Не успели они вернуться на пирс, как в клубах пыли и грома возник моторный Толик и, словно продолжая Кормачонка, закричал:
– Садитесь, поехали! Сейчас в Анапку борт пойдет, рыбнадзор, я договорился с вертолетчиками по полтиннику с носа и лады. Отобедают, и на старт. А то чего вам двенадцать часов на катере пилить? Блевать замучаетесь. Когда тут лету полчаса.
«Хонда» взревела и унесла нас к вертолету. Оранжевый гигант подремывал в чистом поле. Входной люк был открыт, поднялись по трапу, вошли – никого.
– Ну, вы здесь побудьте, а я мигом, – махнул рукой Толик и провалился.
Через час в проеме люка показалось лицо и спросило, что они тут делают. Затем равнодушно сообщило, что рейс отложен по метеоусловиям. Над Оссорой сияло солнце, и ничто не предвещало ничего. Кроме того, что по расписанию гробовой катер отвалил от пирса в Анапку уже полчаса как. Оставалась надежда, что и там отбой по метеоусловиям. Друзья подхватились и быстрым шагом покрыли эти три километра. У пирса катера уже не было. Далеко на горизонте маячил его силуэтик, собираясь скрыться за мысом окончательно.
Тут опять завертелся пыльный смерч, и мрачный Толик, не отвечая на возгласы, пронесся мимо и скрылся за дверями конторы. Оттуда же минут через десять и показался, вполне уже успокоенный и благодушный.
– Ну все, хокей. Авиация что, авиация дело ненадежное. Сейчас погода есть, через минуту ее нет. Камчатка. А на море погода круглосуточно, был бы пароход. А у Альберта пароход что надо.
– Так он же ушел!
– Куда он денется. Как ушел, так и придет. Над ним тоже начальники есть. Я сказал: доставлю вас в Анапку – значит, доставлю. Привет маяку.

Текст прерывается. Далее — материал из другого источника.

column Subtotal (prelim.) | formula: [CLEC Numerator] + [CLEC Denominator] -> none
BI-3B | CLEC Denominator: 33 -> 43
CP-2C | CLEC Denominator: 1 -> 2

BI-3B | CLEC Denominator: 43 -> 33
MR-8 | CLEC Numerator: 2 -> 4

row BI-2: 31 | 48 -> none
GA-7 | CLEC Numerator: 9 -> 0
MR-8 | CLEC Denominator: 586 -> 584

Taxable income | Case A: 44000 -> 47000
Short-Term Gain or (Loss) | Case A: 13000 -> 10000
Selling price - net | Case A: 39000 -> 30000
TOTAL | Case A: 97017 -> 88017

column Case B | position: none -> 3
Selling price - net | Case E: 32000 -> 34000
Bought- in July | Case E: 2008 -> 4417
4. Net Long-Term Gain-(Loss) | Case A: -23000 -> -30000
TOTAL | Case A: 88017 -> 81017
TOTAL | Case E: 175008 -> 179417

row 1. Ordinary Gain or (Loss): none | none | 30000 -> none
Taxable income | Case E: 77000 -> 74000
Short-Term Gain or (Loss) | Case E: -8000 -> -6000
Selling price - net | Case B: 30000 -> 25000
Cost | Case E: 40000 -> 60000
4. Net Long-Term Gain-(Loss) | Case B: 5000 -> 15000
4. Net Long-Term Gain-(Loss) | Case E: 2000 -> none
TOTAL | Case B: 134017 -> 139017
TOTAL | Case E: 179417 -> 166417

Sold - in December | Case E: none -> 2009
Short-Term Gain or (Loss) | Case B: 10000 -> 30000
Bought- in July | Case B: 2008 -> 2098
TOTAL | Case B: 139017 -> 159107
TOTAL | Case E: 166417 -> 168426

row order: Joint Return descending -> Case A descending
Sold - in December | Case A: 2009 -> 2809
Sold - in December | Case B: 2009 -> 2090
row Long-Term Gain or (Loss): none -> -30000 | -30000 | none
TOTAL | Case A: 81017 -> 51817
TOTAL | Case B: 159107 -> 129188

Вот так вот оно и было, на самом деле. Снял моторный Толик, снял катер с горизонта, вернул его на оссорский пирс, чтобы забрать наших странников презренных, посмевших предпочесть морскому транспорту воздушный. Стараясь не попадаться на глаза хмурому Альберту, вновь перекинули они свои рюкзаки на знакомую палубу и живо спустились в кубрик, где для спокойства души приняли по большой дозе фирменного Эженова самогона из американской полиэтиленовой плоской фляги, несмотря на свой четвертиночный вид, вмещающей ровно поллитра. Хорошая доза пошла Михайлову впрок, чего не скажешь об Эжене. Его вестибулярная система была слабее. И когда через час закачало – катер вышел из залива в открытое море – Эжен побледнел и поневоле вспомнил все их недавние обильные трапезы, включая и последнюю дозу. Натянув на себя куртку, он судорожно скрючился в носовой койке, пододвинул поближе угольный бак и так застыл, время от времени переводя дух. Вид его был для Михайлова непереносим, он поднялся на палубу, под сырой ветер, и сразу ему задышалось вольно и хорошо.